I am grateful for all the things my culture allows me. I recognize if I didn’t have a personal car I couldn’t work for the company I do. I recognize the comfort so many of my possessions add to my life. But something feels different than before I left for Haiti so many months ago. While I have an appreciation of these things that the American Dream tells me to pursue, I find my attachment isn’t what it used to be. I look at these things that surround me and am frustrated that they cannot satisfy. These things we try to use to fill us simply can’t satisfy.
I look around me at all the wealth and luxury and feel nothing. I have no desire for those things. Instead, my heart aches for the feel of a child’s dirty hand in mine. My heart aches for a lifestyle that isn’t lush or comfortable or any of those things that fulfill the requirements of the American Dream.
What is wrong with me?
This is the moment I realize Trace Thurlby’s aptly titled book is the exact description of me: “Ruined for the Average”.
Those things that make my life look like everyone else’s life no longer appeal to me. Those things I am told I should want and work for no longer have a pull on me. Suddenly the searing heat of Haiti, her trash-strewn countryside, and her people offer a deeper longing than any comfort item could satisfy.

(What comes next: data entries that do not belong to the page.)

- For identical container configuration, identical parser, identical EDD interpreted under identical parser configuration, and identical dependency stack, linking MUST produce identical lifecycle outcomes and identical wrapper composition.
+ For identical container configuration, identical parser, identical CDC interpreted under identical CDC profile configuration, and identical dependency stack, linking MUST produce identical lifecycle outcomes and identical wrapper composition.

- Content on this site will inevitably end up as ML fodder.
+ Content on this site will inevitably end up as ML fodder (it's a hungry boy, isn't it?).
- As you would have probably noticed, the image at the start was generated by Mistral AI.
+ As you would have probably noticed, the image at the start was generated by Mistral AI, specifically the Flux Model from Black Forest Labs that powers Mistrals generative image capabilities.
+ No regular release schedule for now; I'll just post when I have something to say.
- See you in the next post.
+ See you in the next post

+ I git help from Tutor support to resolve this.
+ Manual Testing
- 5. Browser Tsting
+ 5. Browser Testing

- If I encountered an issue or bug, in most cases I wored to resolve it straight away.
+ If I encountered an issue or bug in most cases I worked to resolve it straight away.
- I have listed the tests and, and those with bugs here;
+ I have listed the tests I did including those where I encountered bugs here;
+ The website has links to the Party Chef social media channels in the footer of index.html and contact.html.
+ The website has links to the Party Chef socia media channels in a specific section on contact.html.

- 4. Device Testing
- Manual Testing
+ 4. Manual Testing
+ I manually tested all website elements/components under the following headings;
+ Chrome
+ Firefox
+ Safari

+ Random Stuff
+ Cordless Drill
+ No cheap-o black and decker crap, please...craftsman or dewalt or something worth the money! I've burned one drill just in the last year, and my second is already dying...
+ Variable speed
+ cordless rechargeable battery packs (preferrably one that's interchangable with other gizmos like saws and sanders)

But this isn’t about Haiti.
You could read this and replace Haiti for Africa, India, Japan, New Zealand, Thailand, Argentina, America, etc., etc.
This isn’t about a country or a specific people group. This is about encountering Christ and the things He most cares for.
And those things He most cares for aren’t things…they’re people. I have found when we spend our lives for our neighbors, whether those across the street or across the globe, we meet Christ. And when we truly meet Christ and the heart of Christ, we are ruined.
The things that surround and describe the average person no longer are enough. This isn’t because we want more of them; it’s because we want more of Him.
When we encounter Christ and the true life He intended for His children we become ruined for anything that doesn’t meet that criteria.
We crave Kingdom work and we pray Kingdom come.
The cares and comforts of this life seem to fade when contrasted against the Glory of Christ.
Dear friends, I pray as you read this your hearts are stirred to action. Not the action that obligates and burdens, but the action that frees and gives life. I pray you truly encounter the heart of Christ and are ruined because of this. Yes, I am praying for your life to be ruined!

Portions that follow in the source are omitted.